**WHAT YOU ARE ASKED TO DO**
Write the data out again, character for character, with no images.

-- RECORDED INFORMATION follows --

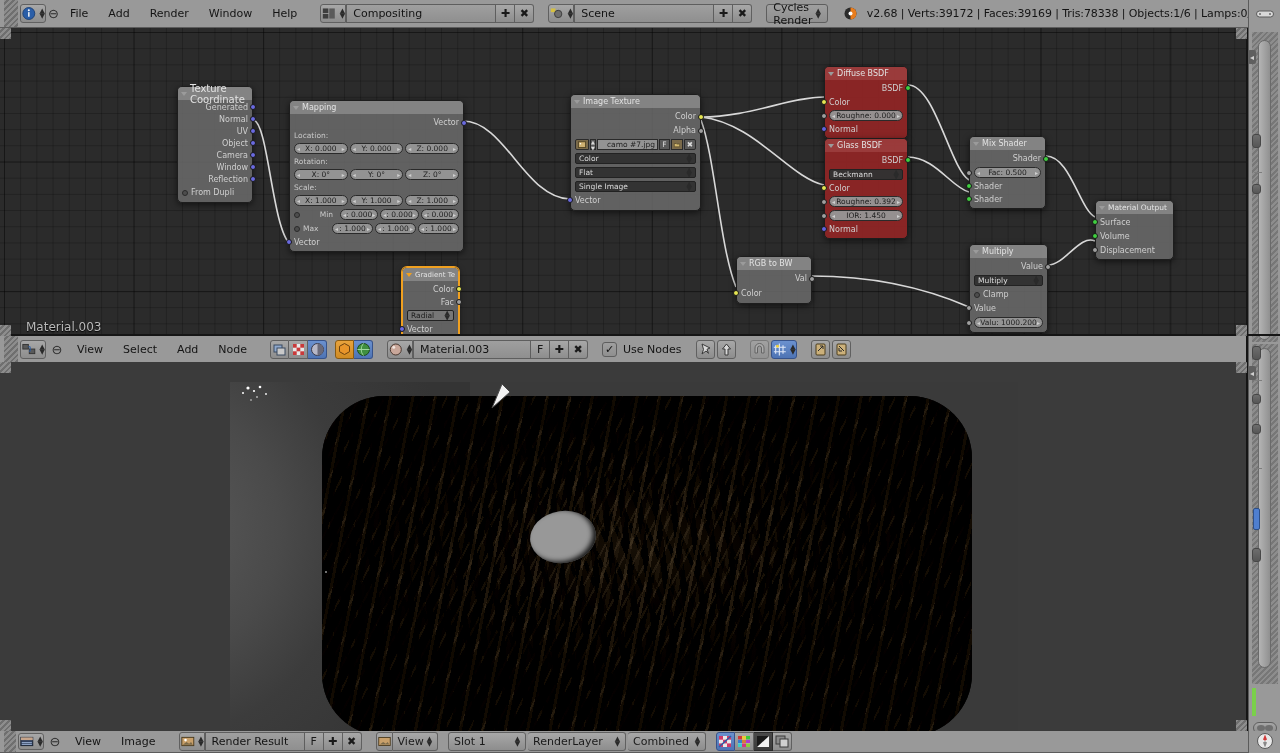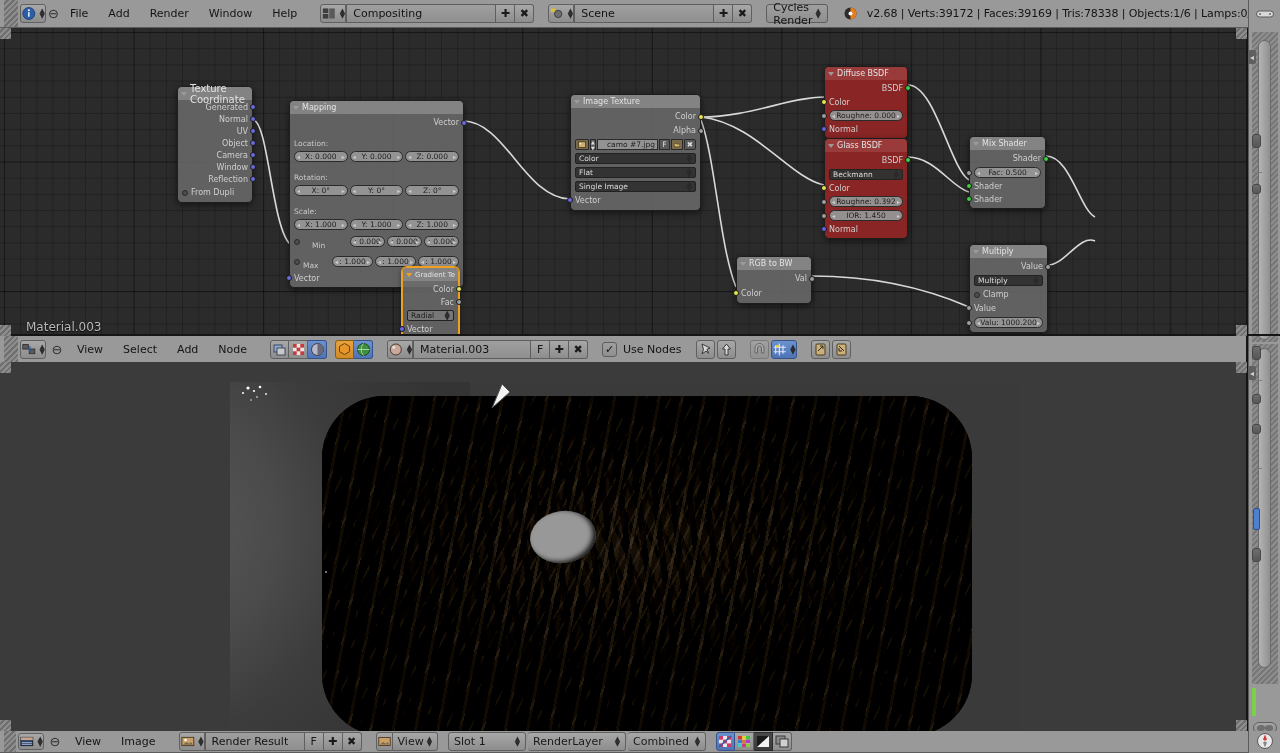--- a/index.html
+++ b/index.html
@@ -144,21 +144,21 @@
   .nfield.pale { background: rgba(150,150,150,.95); color:#1e1e1e; }
   .nfield .ar { position:absolute; font-size:6px; color:#cfcfcf; }
   .nfield .ar.l { left:2px; } .nfield .ar.r { right:2px; }
   .nsel {
     background: rgba(50,50,50,.97); border:1px solid #222; border-radius:2px;
     height:11px; display:flex; align-items:center; padding:0 3px;
     font-size:7.5px; color:#dcdcdc; justify-content:space-between;
   }
   .nsel.light { background: rgba(120,120,120,.95); color:#1b1b1b; }
   .nrow3 { display:grid; grid-template-columns:1fr 1fr 1fr; gap:2px; }
-  .nsub { font-size:7.5px; color:#c8c8c8;margin-top:8px; }
+  .nsub { font-size:7.5px; color:#c8c8c8; }
   .ckb { width:6px;height:6px;border-radius:50%;border:1px solid #2a2a2a;background:#4d4d4d;display:inline-block;}
 
   
   #nodehdr { position:absolute; left:0; top:336px; width:1280px; }
 
   
   #imgarea {
     position:absolute; left:0; top:362px; width:1280px; height:369px;
     background:#3b3b3b; overflow:hidden;
   }
@@ -462,21 +462,21 @@
               <span class="ar l">◂</span>
               <span>Y: 1.000</span>
               <span class="ar r">▸</span>
             </div>
           <div class="nfield pale">
               <span class="ar l">◂</span>
               <span>Z: 1.000</span>
               <span class="ar r">▸</span>
             </div>
         </div>
-        <div style="display:flex;align-items:center;gap:12px;">
+        <div style="display:flex;align-items:center;gap:7px;text-align:right;">
           <span class="ckb"></span>
           <span class="nsub" style="width:26px">Min</span>
           <div class="nrow3" style="flex:1">
             <div class="nfield pale">
                 <span class="ar l">◂</span>
                 <span>: 0.000</span>
                 <span class="ar r">▸</span>
               </div>
             <div class="nfield pale">
                 <span class="ar l">◂</span>
@@ -757,20 +757,40 @@
           <span class="sock l s-gray" style="top:3px"></span>
           <div class="nfield pale">
               <span class="ar l">◂</span>
               <span>Valu: 1000.200</span>
               <span class="ar r">▸</span>
             </div>
         </div>
       </div>
     </div>
 
+    <div class="node" style="left:1095px;top:172px;width:79px;">
+      <div class="nhead">
+        <span class="tri"></span>
+        <span style="font-size:7.5px">Material Output</span>
+      </div>
+      <div class="nbody" style="gap:4px;">
+        <div class="row" style="height:10px;">
+          <span class="sock l s-green" style="top:2px"></span>
+          <span>Surface</span>
+        </div>
+        <div class="row" style="height:10px;">
+          <span class="sock l s-green" style="top:2px"></span>
+          <span>Volume</span>
+        </div>
+        <div class="row" style="height:10px;">
+          <span class="sock l s-gray" style="top:2px"></span>
+          <span>Displacement</span>
+        </div>
+      </div>
+    </div>
 
     <div id="node-label">Material.003</div>
 
     <div id="nodescroll-v"></div>
   </div>
 
   <div class="hdr" id="nodehdr">
     <div class="grip"></div>
     <div class="btn sq" style="width:26px">
       <svg class="ico" viewBox="0 0 17 17">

-- RECORDED INFORMATION concluded --

**EXERCISE RESULT**
--- a/index.html
+++ b/index.html
@@ -144,21 +144,21 @@
   .nfield.pale { background: rgba(150,150,150,.95); color:#1e1e1e; }
   .nfield .ar { position:absolute; font-size:6px; color:#cfcfcf; }
   .nfield .ar.l { left:2px; } .nfield .ar.r { right:2px; }
   .nsel {
     background: rgba(50,50,50,.97); border:1px solid #222; border-radius:2px;
     height:11px; display:flex; align-items:center; padding:0 3px;
     font-size:7.5px; color:#dcdcdc; justify-content:space-between;
   }
   .nsel.light { background: rgba(120,120,120,.95); color:#1b1b1b; }
   .nrow3 { display:grid; grid-template-columns:1fr 1fr 1fr; gap:2px; }
-  .nsub { font-size:7.5px; color:#c8c8c8;margin-top:8px; }
+  .nsub { font-size:7.5px; color:#c8c8c8; }
   .ckb { width:6px;height:6px;border-radius:50%;border:1px solid #2a2a2a;background:#4d4d4d;display:inline-block;}
 
   
   #nodehdr { position:absolute; left:0; top:336px; width:1280px; }
 
   
   #imgarea {
     position:absolute; left:0; top:362px; width:1280px; height:369px;
     background:#3b3b3b; overflow:hidden;
   }
@@ -462,21 +462,21 @@
               <span class="ar l">◂</span>
               <span>Y: 1.000</span>
               <span class="ar r">▸</span>
             </div>
           <div class="nfield pale">
               <span class="ar l">◂</span>
               <span>Z: 1.000</span>
               <span class="ar r">▸</span>
             </div>
         </div>
-        <div style="display:flex;align-items:center;gap:12px;">
+        <div style="display:flex;align-items:center;gap:7px;text-align:right;">
           <span class="ckb"></span>
           <span class="nsub" style="width:26px">Min</span>
           <div class="nrow3" style="flex:1">
             <div class="nfield pale">
                 <span class="ar l">◂</span>
                 <span>: 0.000</span>
                 <span class="ar r">▸</span>
               </div>
             <div class="nfield pale">
                 <span class="ar l">◂</span>
@@ -757,20 +757,40 @@
           <span class="sock l s-gray" style="top:3px"></span>
           <div class="nfield pale">
               <span class="ar l">◂</span>
               <span>Valu: 1000.200</span>
               <span class="ar r">▸</span>
             </div>
         </div>
       </div>
     </div>
 
+    <div class="node" style="left:1095px;top:172px;width:79px;">
+      <div class="nhead">
+        <span class="tri"></span>
+        <span style="font-size:7.5px">Material Output</span>
+      </div>
+      <div class="nbody" style="gap:4px;">
+        <div class="row" style="height:10px;">
+          <span class="sock l s-green" style="top:2px"></span>
+          <span>Surface</span>
+        </div>
+        <div class="row" style="height:10px;">
+          <span class="sock l s-green" style="top:2px"></span>
+          <span>Volume</span>
+        </div>
+        <div class="row" style="height:10px;">
+          <span class="sock l s-gray" style="top:2px"></span>
+          <span>Displacement</span>
+        </div>
+      </div>
+    </div>
 
     <div id="node-label">Material.003</div>
 
     <div id="nodescroll-v"></div>
   </div>
 
   <div class="hdr" id="nodehdr">
     <div class="grip"></div>
     <div class="btn sq" style="width:26px">
       <svg class="ico" viewBox="0 0 17 17">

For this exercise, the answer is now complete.